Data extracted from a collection
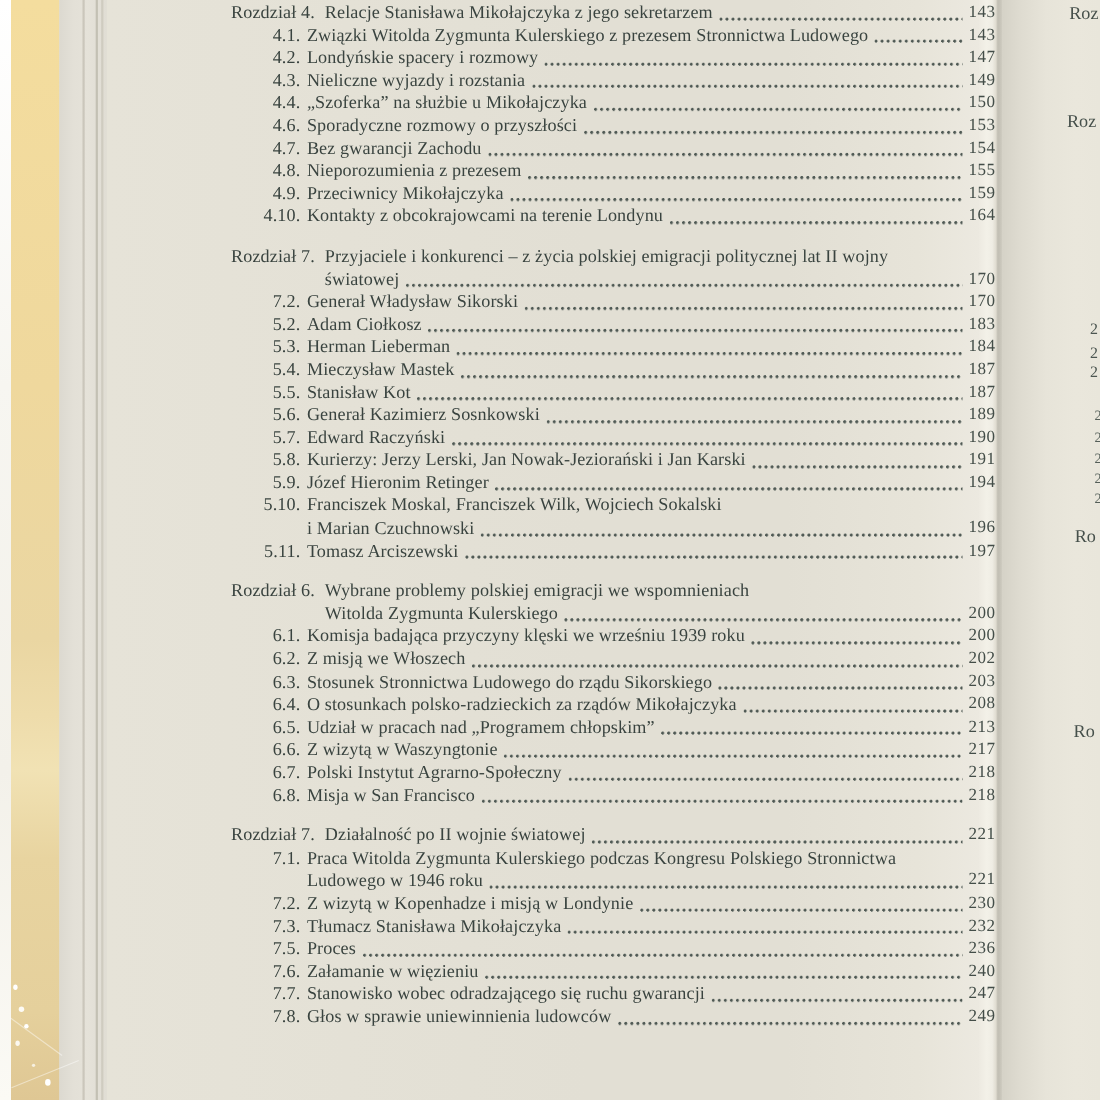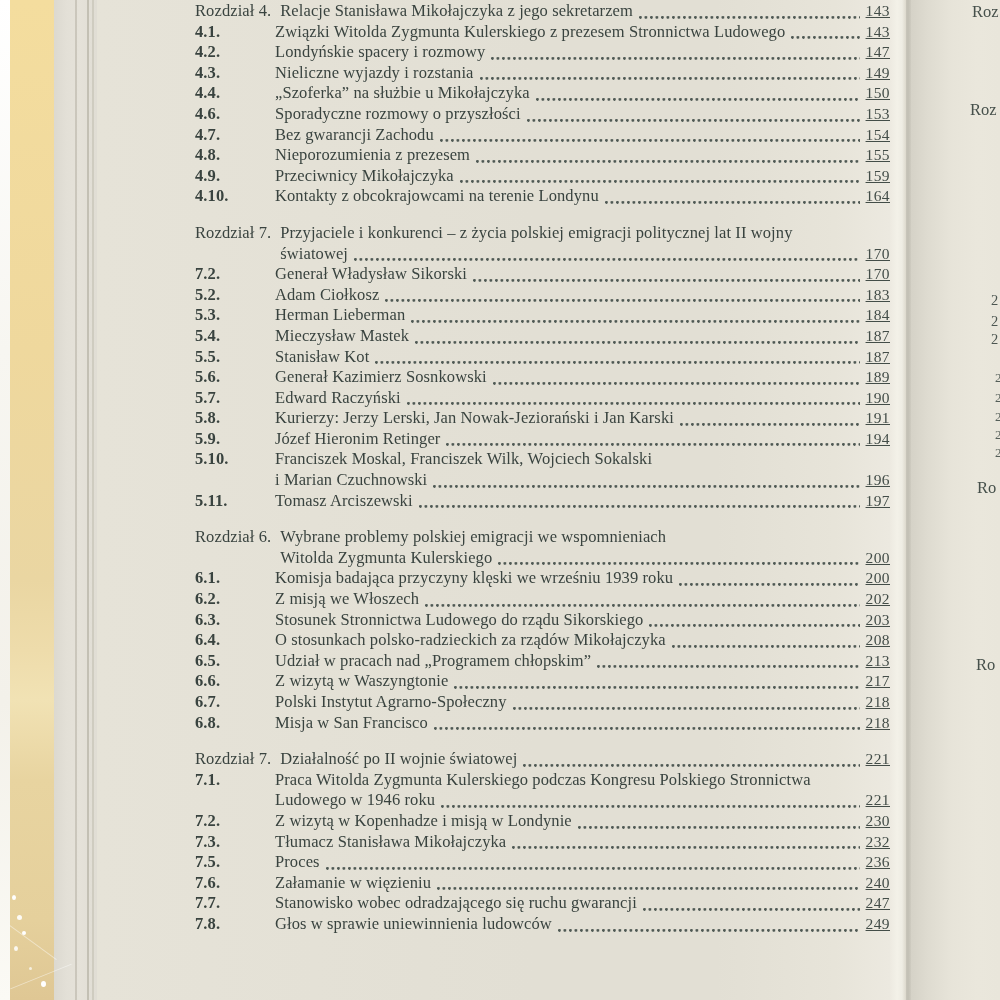--- a/index.html
+++ b/index.html
@@ -52,7 +52,7 @@
 
   
   .toc{
-    position:absolute;left:195px;top:1px;width:695px;z-index:5;
+    position:absolute;left:210px;top:1px;width:695px;z-index:5;
     font-size:16.5px;line-height:20.6px;color:#39433f;
     letter-spacing:.1px;
   }

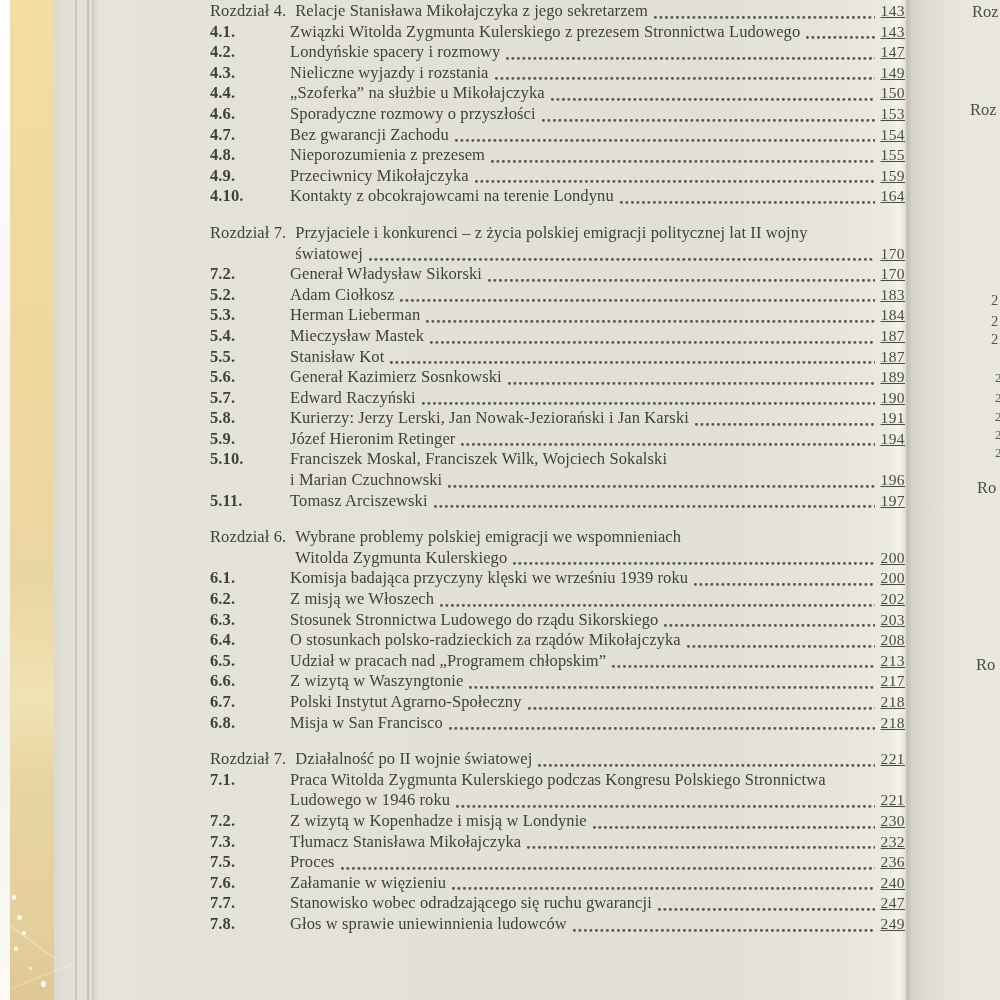--- a/index.html
+++ b/index.html
@@ -68,7 +68,7 @@
     background-image:radial-gradient(circle at 1.4px 1.4px,#4f5954 1.15px,rgba(0,0,0,0) 1.6px);
     background-size:5.5px 3px;background-repeat:repeat-x;
   }
-  .pageno{flex:0 0 auto;font-size:15.5px;letter-spacing:.4px;color:#434d48;padding-bottom:0;text-decoration:underline;}
+  .pageno{flex:0 0 auto;font-size:15.5px;letter-spacing:.4px;color:#434d48;padding-bottom:0;}
 
   
   .glint{position:absolute;background:#fff;border-radius:50%;z-index:4;}

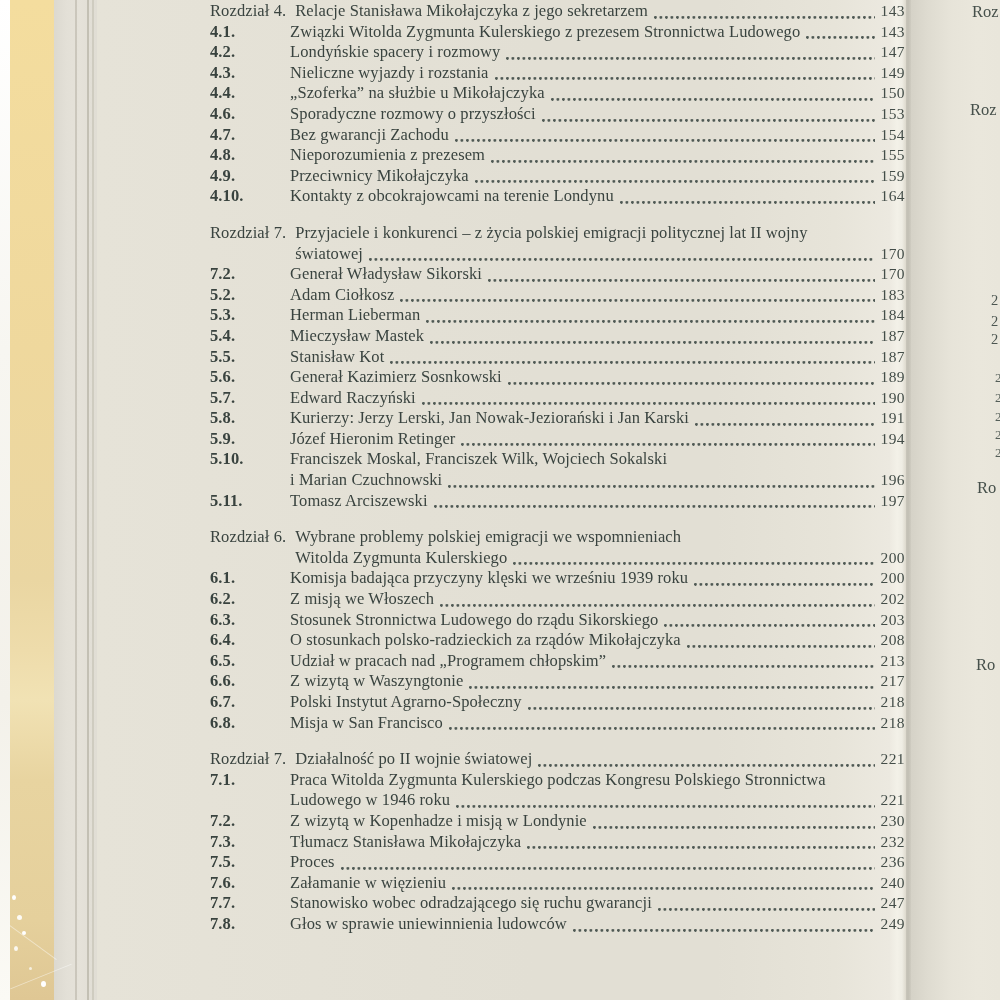--- a/index.html
+++ b/index.html
@@ -58,7 +58,7 @@
   }
   .chapter-block + .chapter-block{margin-top:16px;}
   .toc-row{display:flex;align-items:flex-start;}
-  .toc-row .num{flex:0 0 63px;margin-right:17px;white-space:nowrap;font-weight:bold;}
+  .toc-row .num{flex:0 0 63px;text-align:right;margin-right:6px;white-space:nowrap;}
   .toc-row .chap-label{flex:0 0 auto;margin-right:9px;white-space:nowrap;}
   .toc-row .body{flex:1 1 auto;min-width:0;}
   .tline{display:flex;align-items:flex-end;}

Directions for this task - Copy all the data exactly as written, but skip any picture.

Solution to the exercise -
--- a/index.html
+++ b/index.html
@@ -52,7 +52,7 @@
 
   
   .toc{
-    position:absolute;left:195px;top:1px;width:695px;z-index:5;
+    position:absolute;left:210px;top:1px;width:695px;z-index:5;
     font-size:16.5px;line-height:20.6px;color:#39433f;
     letter-spacing:.1px;
   }

--- a/index.html
+++ b/index.html
@@ -68,7 +68,7 @@
     background-image:radial-gradient(circle at 1.4px 1.4px,#4f5954 1.15px,rgba(0,0,0,0) 1.6px);
     background-size:5.5px 3px;background-repeat:repeat-x;
   }
-  .pageno{flex:0 0 auto;font-size:15.5px;letter-spacing:.4px;color:#434d48;padding-bottom:0;text-decoration:underline;}
+  .pageno{flex:0 0 auto;font-size:15.5px;letter-spacing:.4px;color:#434d48;padding-bottom:0;}
 
   
   .glint{position:absolute;background:#fff;border-radius:50%;z-index:4;}

--- a/index.html
+++ b/index.html
@@ -58,7 +58,7 @@
   }
   .chapter-block + .chapter-block{margin-top:16px;}
   .toc-row{display:flex;align-items:flex-start;}
-  .toc-row .num{flex:0 0 63px;margin-right:17px;white-space:nowrap;font-weight:bold;}
+  .toc-row .num{flex:0 0 63px;text-align:right;margin-right:6px;white-space:nowrap;}
   .toc-row .chap-label{flex:0 0 auto;margin-right:9px;white-space:nowrap;}
   .toc-row .body{flex:1 1 auto;min-width:0;}
   .tline{display:flex;align-items:flex-end;}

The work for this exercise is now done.